**Supplied information**:
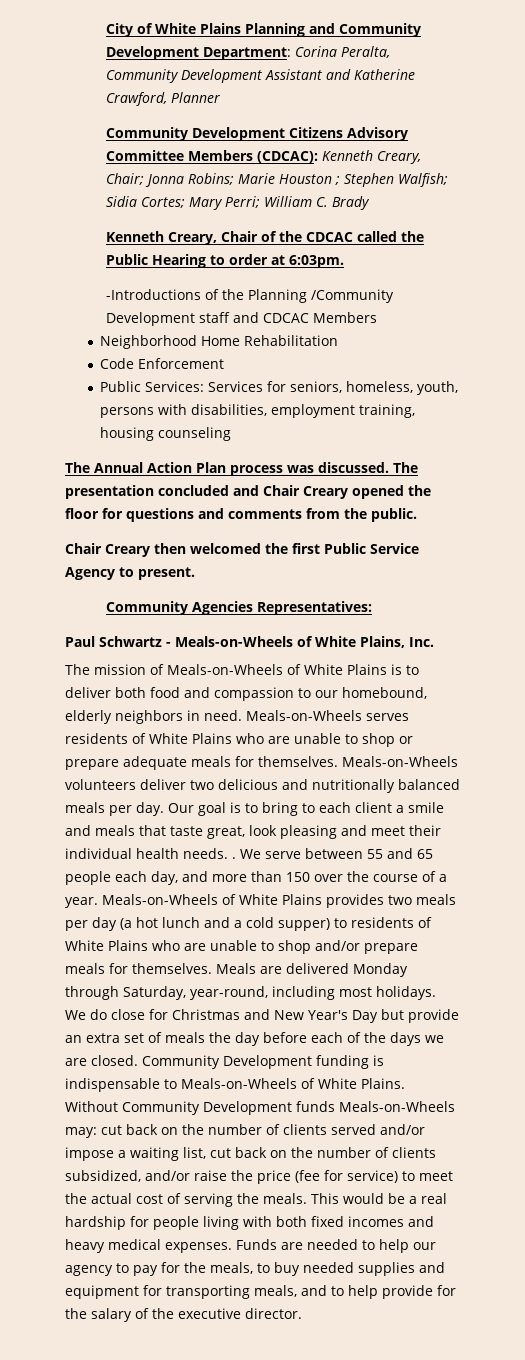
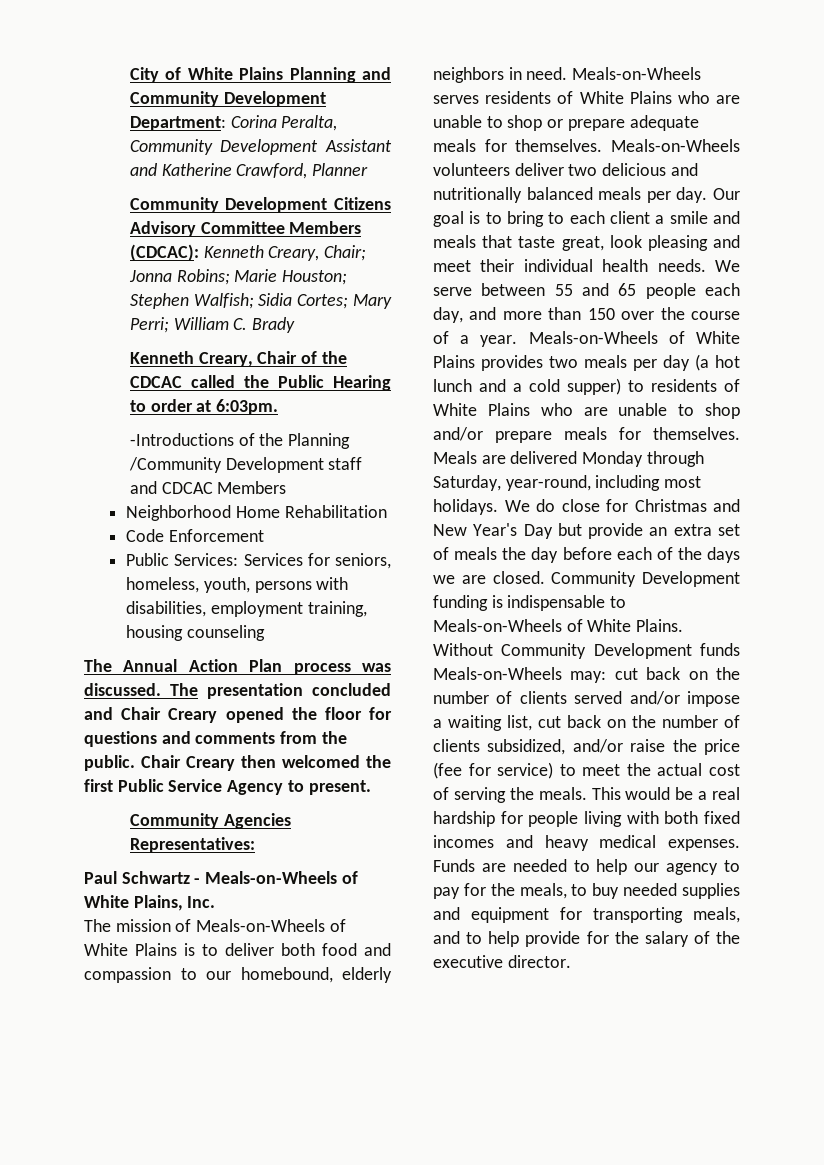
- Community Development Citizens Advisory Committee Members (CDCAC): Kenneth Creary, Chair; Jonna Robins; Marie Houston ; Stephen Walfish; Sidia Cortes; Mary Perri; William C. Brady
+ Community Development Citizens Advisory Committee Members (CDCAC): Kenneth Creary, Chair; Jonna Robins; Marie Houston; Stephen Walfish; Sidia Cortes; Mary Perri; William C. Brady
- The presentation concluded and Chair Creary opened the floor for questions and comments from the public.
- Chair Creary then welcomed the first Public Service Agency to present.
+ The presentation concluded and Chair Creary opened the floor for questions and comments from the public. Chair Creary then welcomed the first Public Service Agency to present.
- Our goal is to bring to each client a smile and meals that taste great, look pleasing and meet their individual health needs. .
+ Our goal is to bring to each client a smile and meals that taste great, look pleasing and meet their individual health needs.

---

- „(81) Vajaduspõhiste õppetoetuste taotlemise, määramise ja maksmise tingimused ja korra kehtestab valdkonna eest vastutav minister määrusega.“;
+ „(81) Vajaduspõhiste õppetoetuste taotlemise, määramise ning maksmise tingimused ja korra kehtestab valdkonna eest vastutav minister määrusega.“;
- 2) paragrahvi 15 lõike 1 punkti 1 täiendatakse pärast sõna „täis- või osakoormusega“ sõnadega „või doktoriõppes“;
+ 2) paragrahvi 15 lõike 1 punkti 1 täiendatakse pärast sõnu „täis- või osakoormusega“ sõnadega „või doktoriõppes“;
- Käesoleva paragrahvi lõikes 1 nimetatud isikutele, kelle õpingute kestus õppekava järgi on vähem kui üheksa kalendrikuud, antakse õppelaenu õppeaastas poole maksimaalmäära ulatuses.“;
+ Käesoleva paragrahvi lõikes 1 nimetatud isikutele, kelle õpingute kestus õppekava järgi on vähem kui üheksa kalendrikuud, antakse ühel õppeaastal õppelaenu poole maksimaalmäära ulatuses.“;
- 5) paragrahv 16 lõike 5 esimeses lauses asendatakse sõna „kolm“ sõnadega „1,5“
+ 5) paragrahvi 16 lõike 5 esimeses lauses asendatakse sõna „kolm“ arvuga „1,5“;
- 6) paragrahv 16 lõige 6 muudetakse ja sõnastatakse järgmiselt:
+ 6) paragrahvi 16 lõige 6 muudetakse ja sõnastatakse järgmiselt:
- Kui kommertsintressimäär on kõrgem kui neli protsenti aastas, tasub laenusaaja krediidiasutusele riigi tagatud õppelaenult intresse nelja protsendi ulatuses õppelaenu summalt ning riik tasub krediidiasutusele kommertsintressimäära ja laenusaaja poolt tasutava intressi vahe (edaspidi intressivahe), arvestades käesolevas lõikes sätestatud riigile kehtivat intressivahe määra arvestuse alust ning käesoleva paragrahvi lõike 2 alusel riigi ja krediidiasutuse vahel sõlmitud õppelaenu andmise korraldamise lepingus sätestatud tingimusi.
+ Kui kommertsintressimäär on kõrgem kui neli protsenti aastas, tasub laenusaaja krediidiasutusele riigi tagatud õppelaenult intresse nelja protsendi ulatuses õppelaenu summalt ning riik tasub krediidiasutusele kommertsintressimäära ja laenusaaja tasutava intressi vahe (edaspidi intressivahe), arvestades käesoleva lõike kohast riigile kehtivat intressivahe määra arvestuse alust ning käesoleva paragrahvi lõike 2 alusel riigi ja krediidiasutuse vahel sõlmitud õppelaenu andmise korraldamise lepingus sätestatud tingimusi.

...

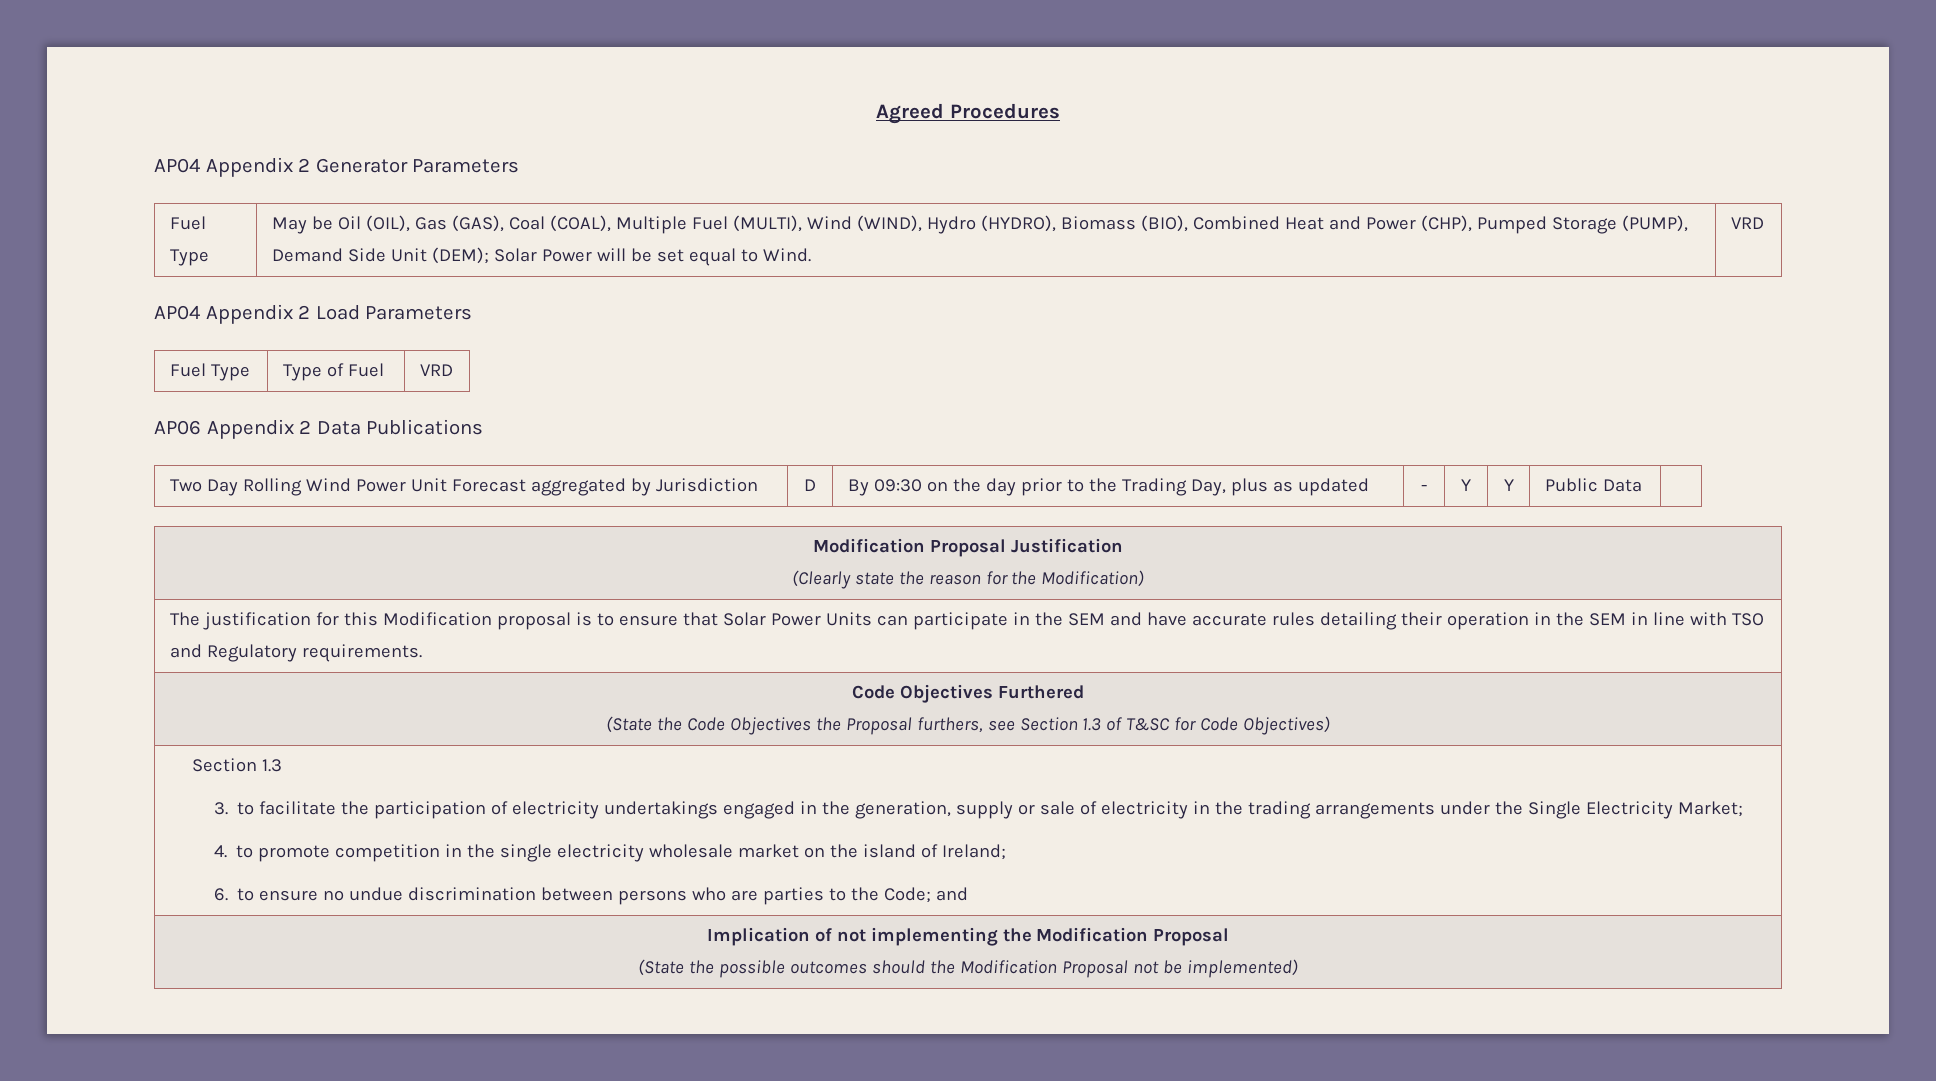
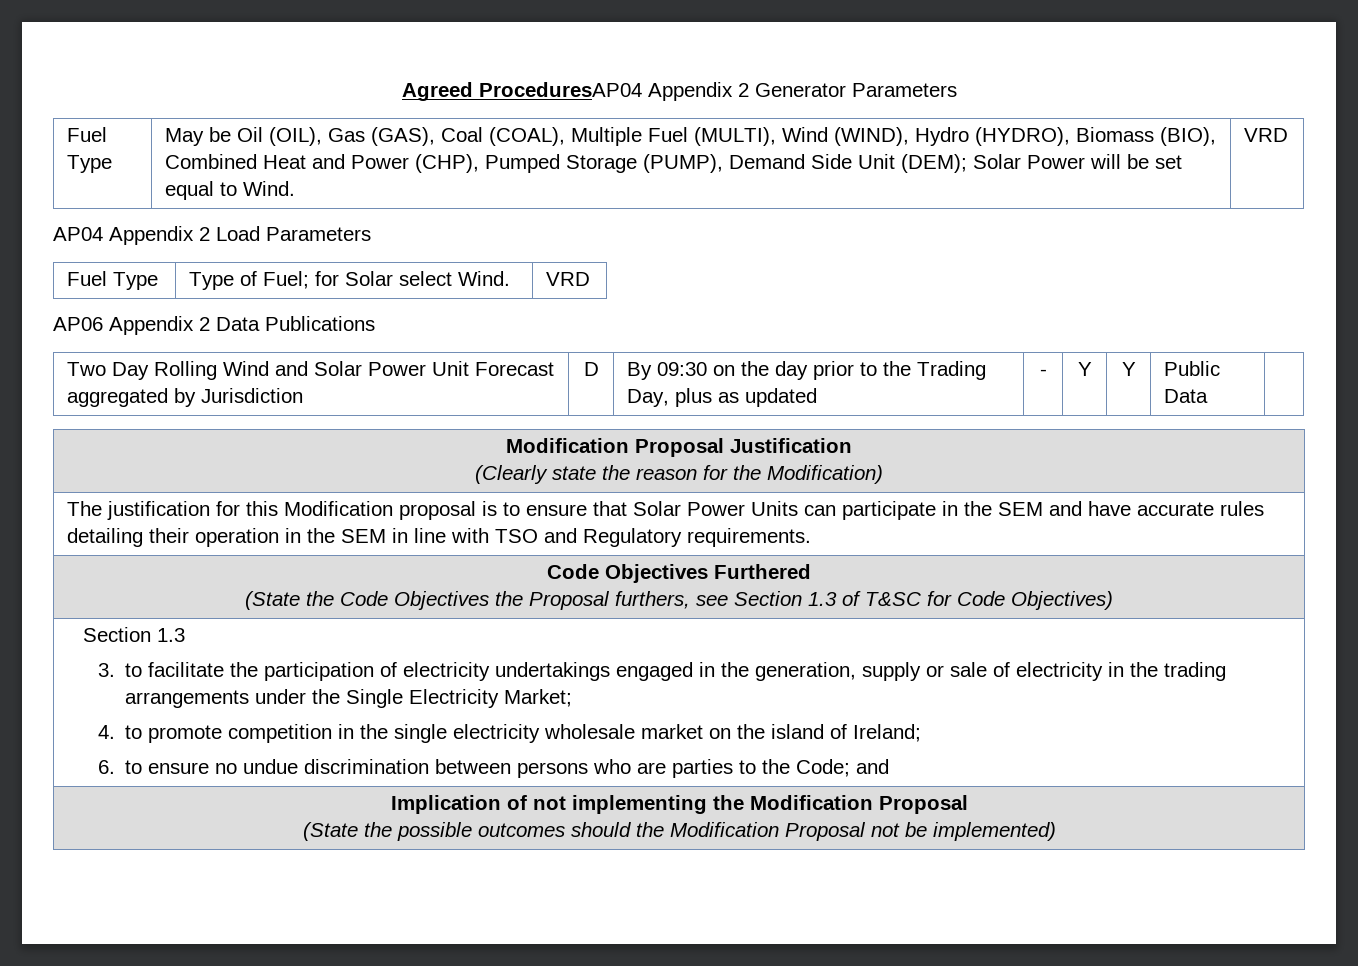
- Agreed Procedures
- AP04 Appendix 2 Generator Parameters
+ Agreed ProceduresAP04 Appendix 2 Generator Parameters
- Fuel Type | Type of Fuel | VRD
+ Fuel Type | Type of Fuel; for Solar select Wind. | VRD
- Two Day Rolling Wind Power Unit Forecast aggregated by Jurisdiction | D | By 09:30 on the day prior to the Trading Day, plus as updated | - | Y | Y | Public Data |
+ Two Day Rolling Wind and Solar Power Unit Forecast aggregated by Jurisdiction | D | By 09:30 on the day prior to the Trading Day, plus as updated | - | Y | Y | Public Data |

**Exercise requirements**: Report all lines of the data above that include the string "Cortes".

**Answer to the exercise**:
- Community Development Citizens Advisory Committee Members (CDCAC): Kenneth Creary, Chair; Jonna Robins; Marie Houston ; Stephen Walfish; Sidia Cortes; Mary Perri; William C. Brady
+ Community Development Citizens Advisory Committee Members (CDCAC): Kenneth Creary, Chair; Jonna Robins; Marie Houston; Stephen Walfish; Sidia Cortes; Mary Perri; William C. Brady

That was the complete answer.